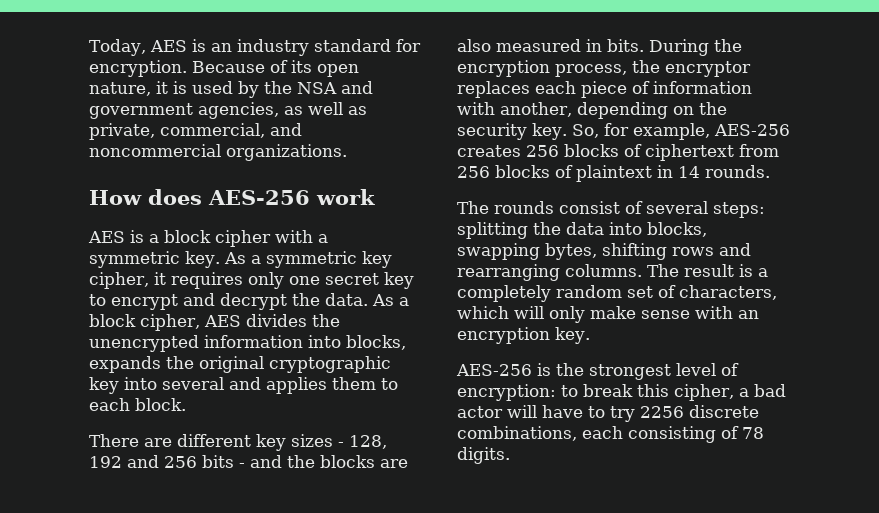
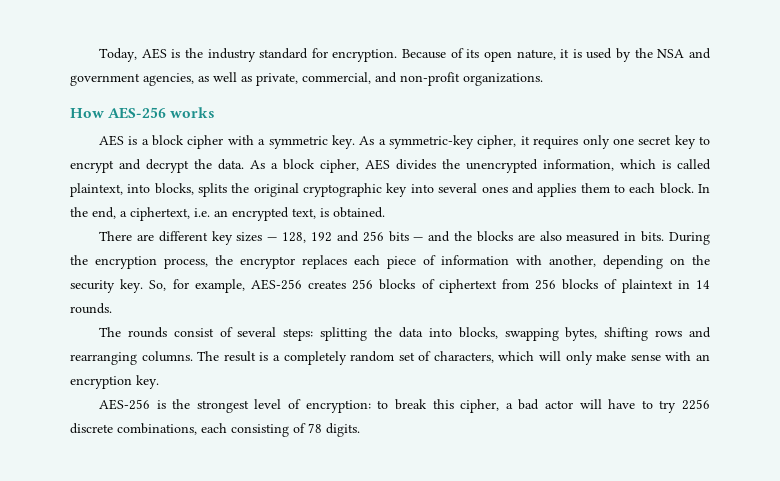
[210,43,232,52] an -> [184,48,203,58] the
[89,144,221,157] noncommercial -> [400,72,460,86] non-profit
[148,189,376,205] does AES-256 work -> [108,107,216,119] AES-256 works
[265,251,392,268] symmetric key -> [389,135,475,149] symmetric-key
[204,335,406,350] [89,356,161,373] information into blocks, expands -> [543,159,711,171] [70,183,228,197] information, which is called plaintext, into blocks, splits
(224, 383) none -> [481,186,508,193] ones
(186, 404) none -> [698,184,711,193] [70,207,385,221] In the end, a ciphertext, i.e. an encrypted text, is obtained.
[338,442,344,447] - -> [267,237,278,241] —
[239,463,245,468] - -> [413,237,424,241] —

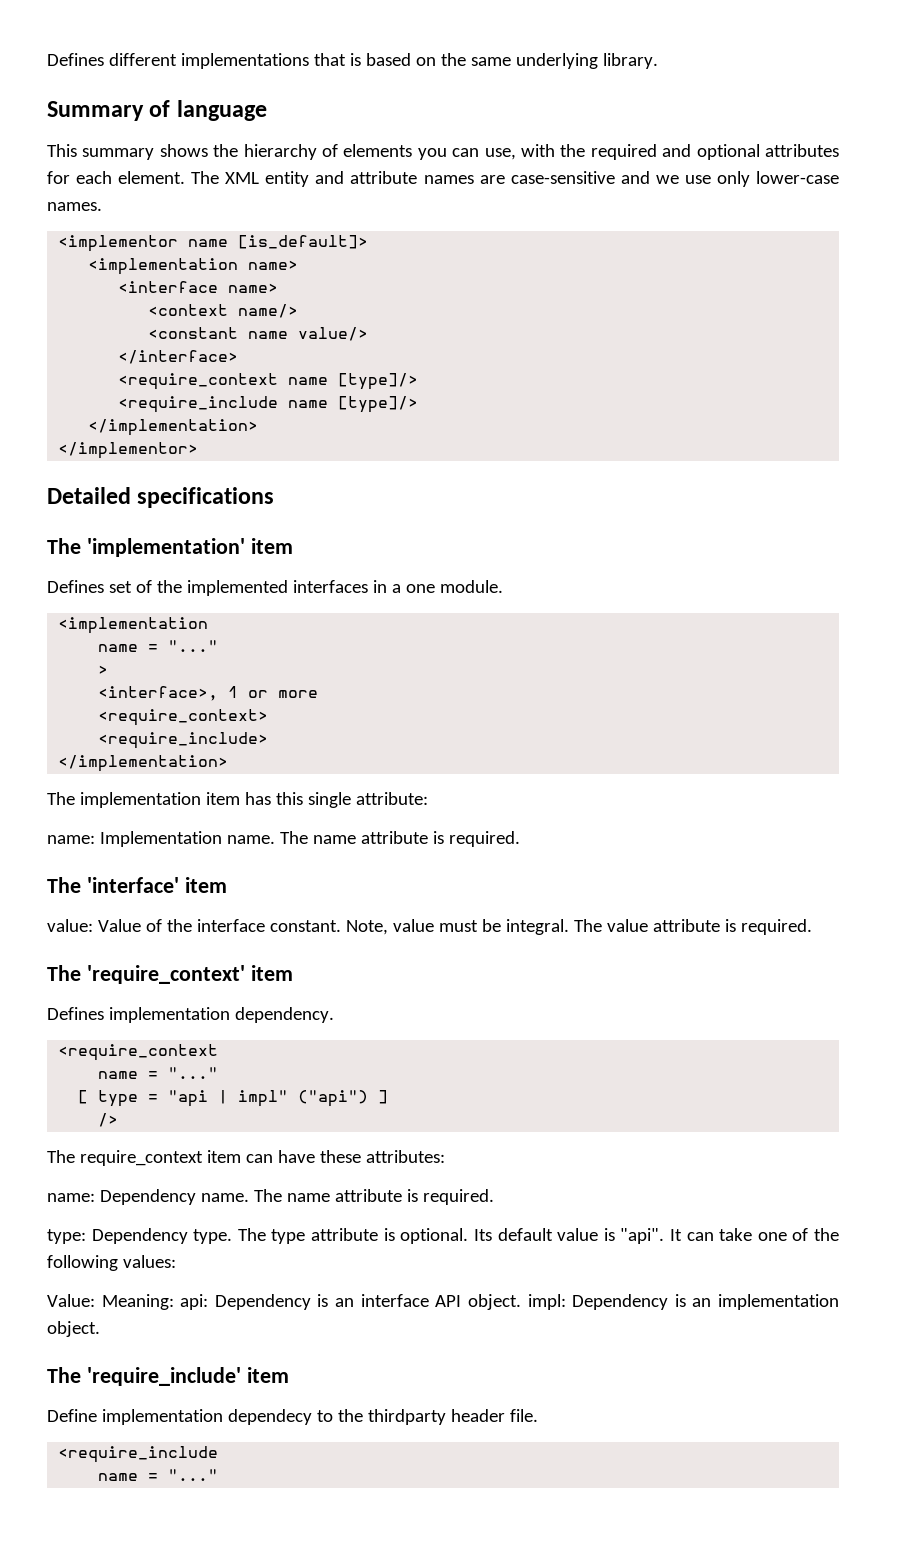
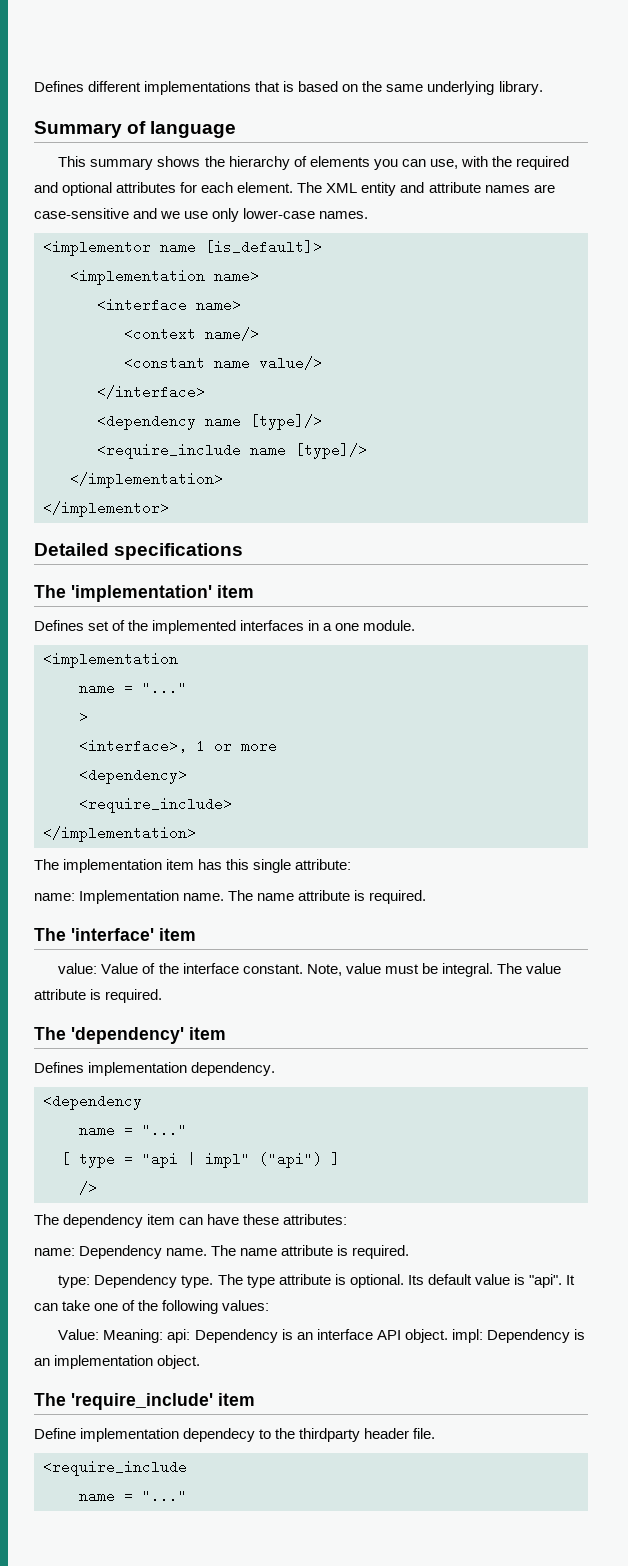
[118,373,279,390] <require_context -> [97,414,196,430] <dependency
[98,709,269,726] <require_context> -> [79,768,187,784] <dependency>
[86,965,245,984] 'require_context' -> [71,1027,184,1044] 'dependency'
[58,1044,219,1061] <require_context -> [43,1094,142,1110] <dependency
[79,1150,203,1166] require_context -> [63,1214,144,1228] dependency

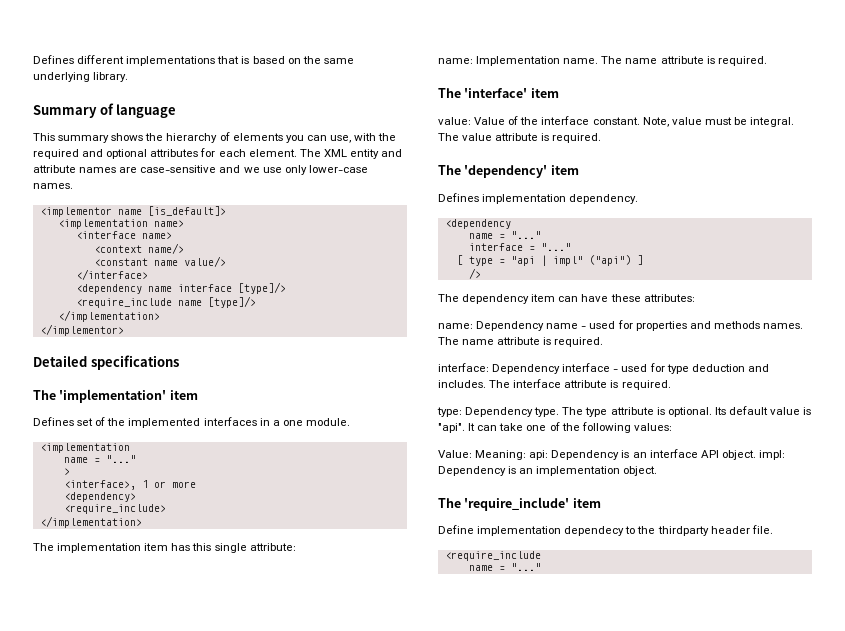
(241, 421) none -> [177,284,232,292] interface
(187, 1130) none -> [468,243,571,251] // interface = "..."
[166,1245,410,1259] name. The name attribute is required. -> [546,320,803,331] [438,337,604,347] [438,363,769,374] [438,379,671,390] name - used for properties and methods names. The name attribute is required. // interface: Dependency interface - used for type deduction and includes. The interface attribute is required.

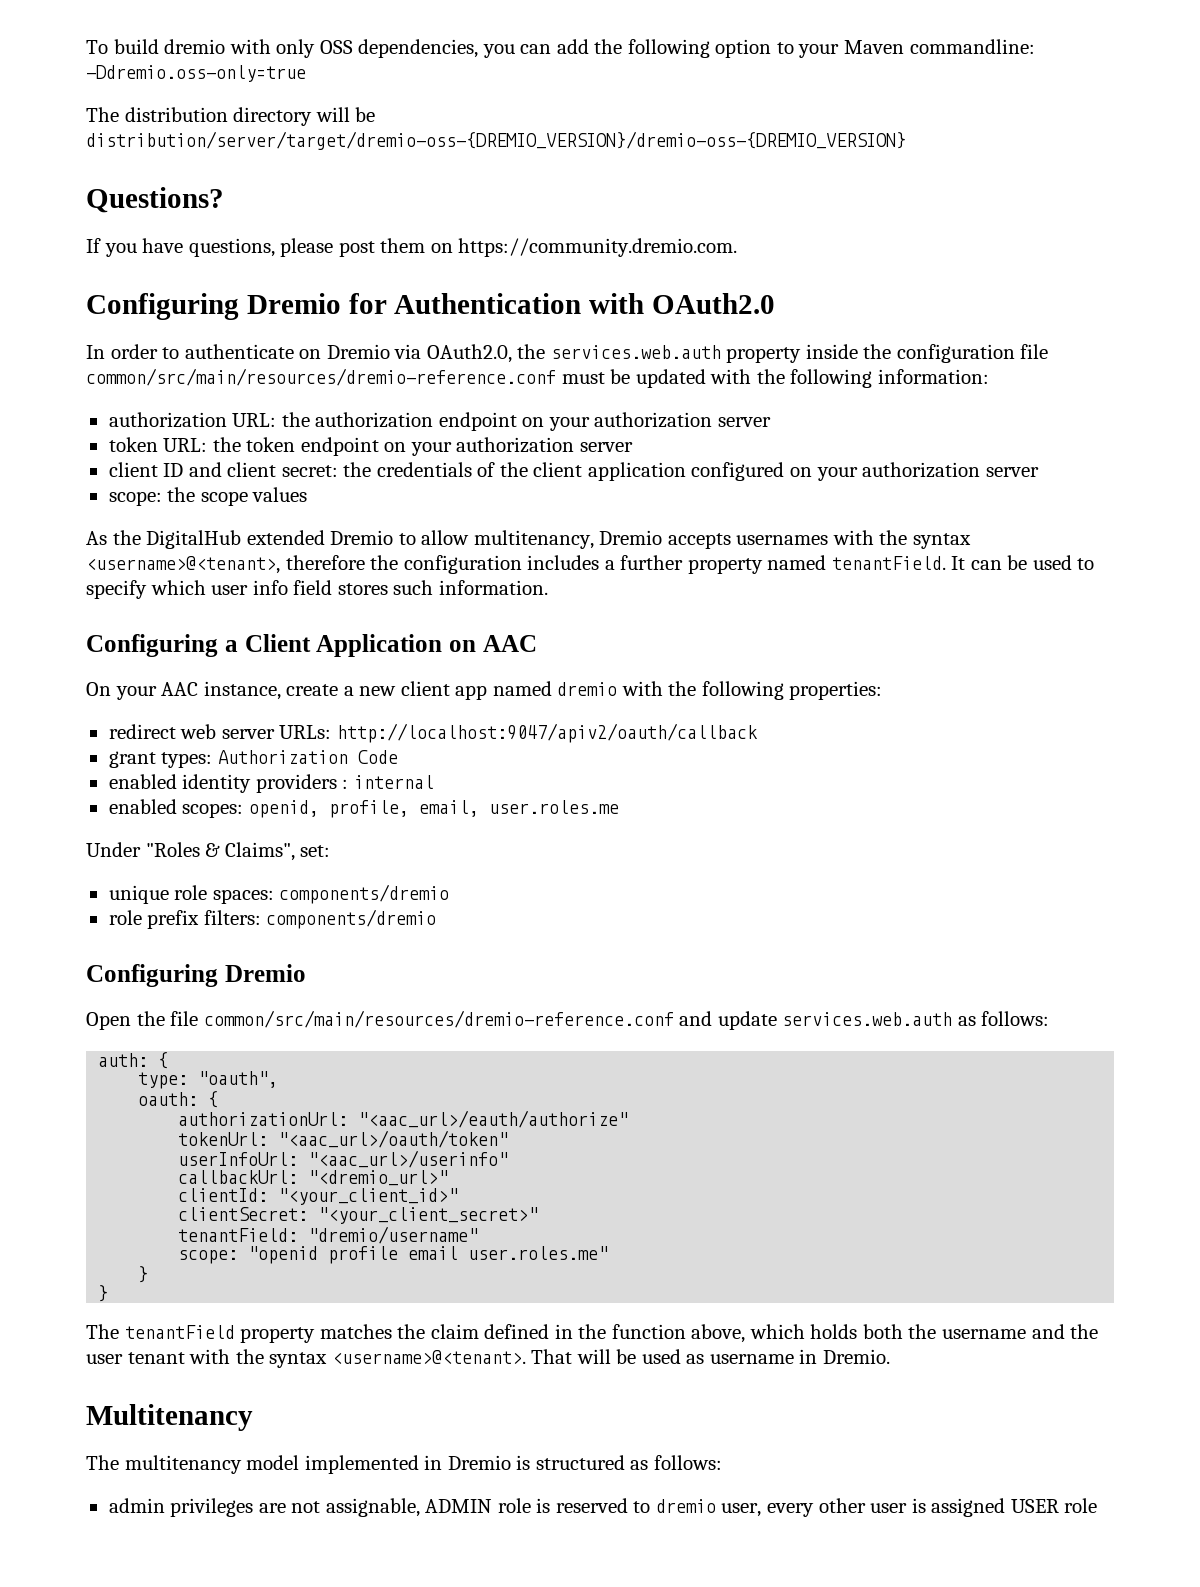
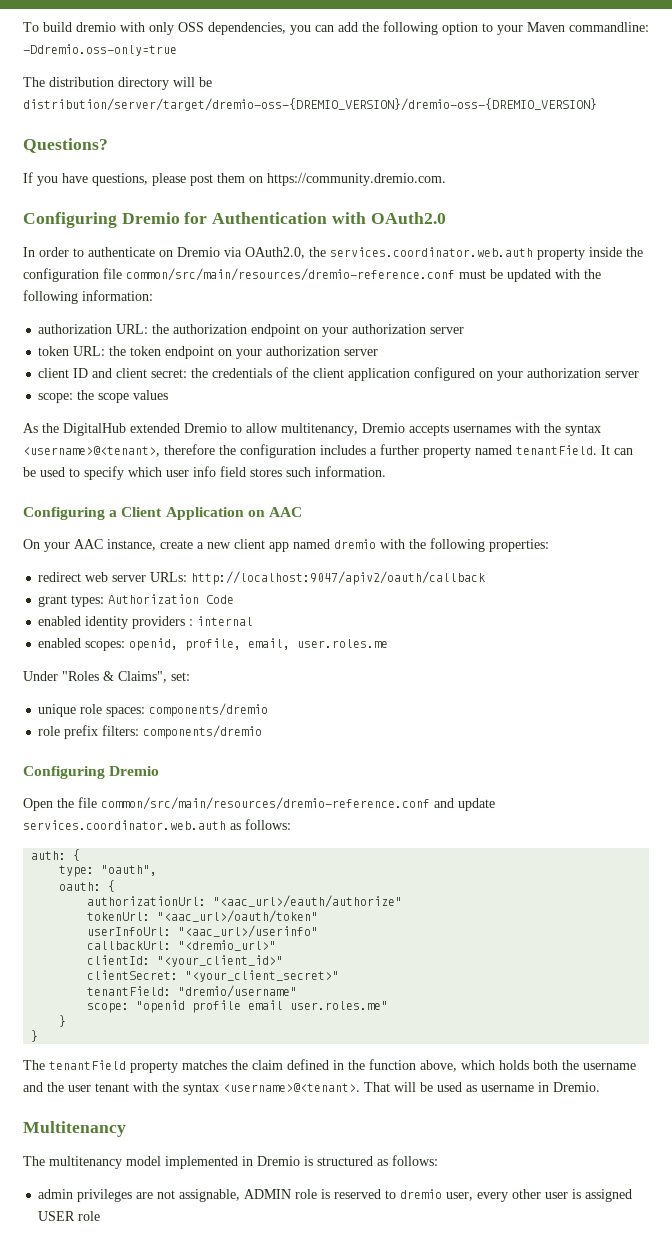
[550,345,721,359] services.web.auth -> [330,247,533,257] services.coordinator.web.auth
[782,1012,953,1026] services.web.auth -> [23,820,226,830] services.coordinator.web.auth

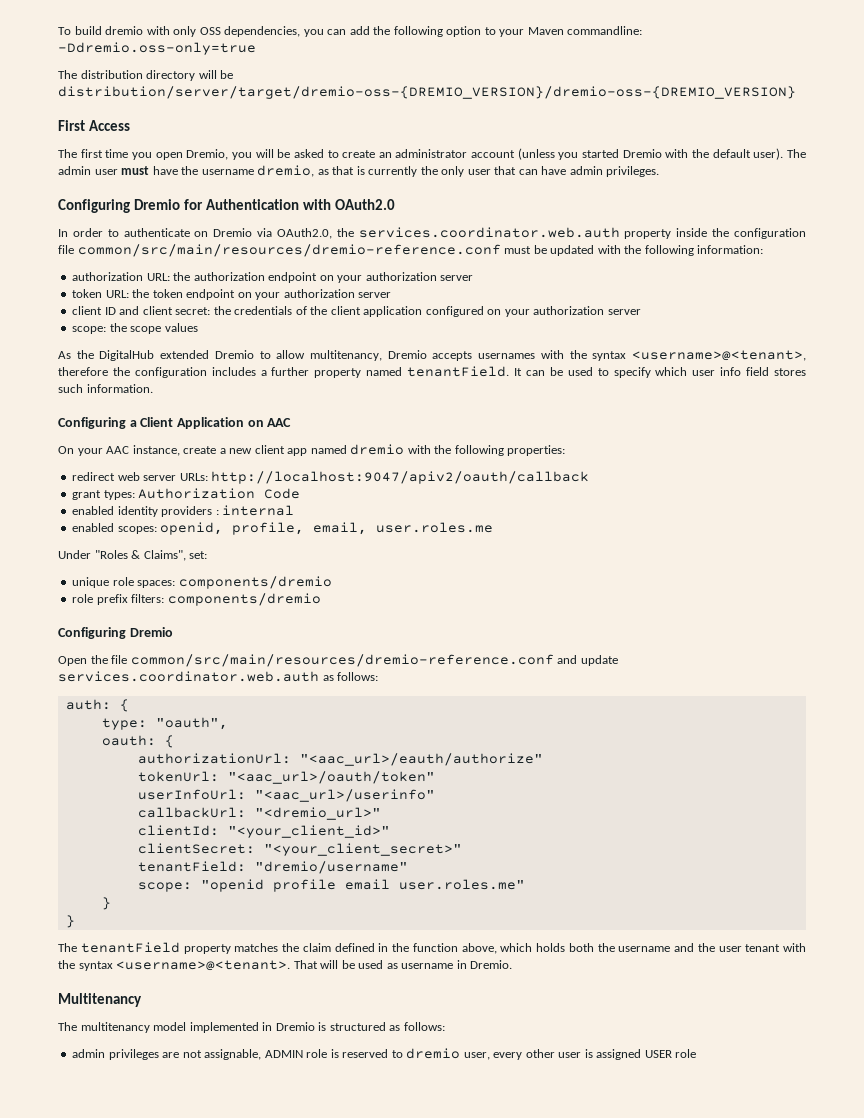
[23,138,108,153] [23,172,446,186] Questions? // If you have questions, please post them on https://community.dremio.com. -> [58,120,130,131] [58,148,807,160] [58,165,660,177] First Access // The first time you open Dremio, you will be asked to create an administrator account (unless you started Dremio with the default user). The admin user must have the username dremio, as that is currently the only user that can have admin privileges.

==*==

* [What this task involves]:
Exactly as written, reproduce the lines from the beginning of the material through the line with "(187, 1130) none", and skip any picture.

* [Completed exercise]:
[210,43,232,52] an -> [184,48,203,58] the
[89,144,221,157] noncommercial -> [400,72,460,86] non-profit
[148,189,376,205] does AES-256 work -> [108,107,216,119] AES-256 works
[265,251,392,268] symmetric key -> [389,135,475,149] symmetric-key
[204,335,406,350] [89,356,161,373] information into blocks, expands -> [543,159,711,171] [70,183,228,197] information, which is called plaintext, into blocks, splits
(224, 383) none -> [481,186,508,193] ones
(186, 404) none -> [698,184,711,193] [70,207,385,221] In the end, a ciphertext, i.e. an encrypted text, is obtained.
[338,442,344,447] - -> [267,237,278,241] —
[239,463,245,468] - -> [413,237,424,241] —

[118,373,279,390] <require_context -> [97,414,196,430] <dependency
[98,709,269,726] <require_context> -> [79,768,187,784] <dependency>
[86,965,245,984] 'require_context' -> [71,1027,184,1044] 'dependency'
[58,1044,219,1061] <require_context -> [43,1094,142,1110] <dependency
[79,1150,203,1166] require_context -> [63,1214,144,1228] dependency

(241, 421) none -> [177,284,232,292] interface
(187, 1130) none -> [468,243,571,251] // interface = "..."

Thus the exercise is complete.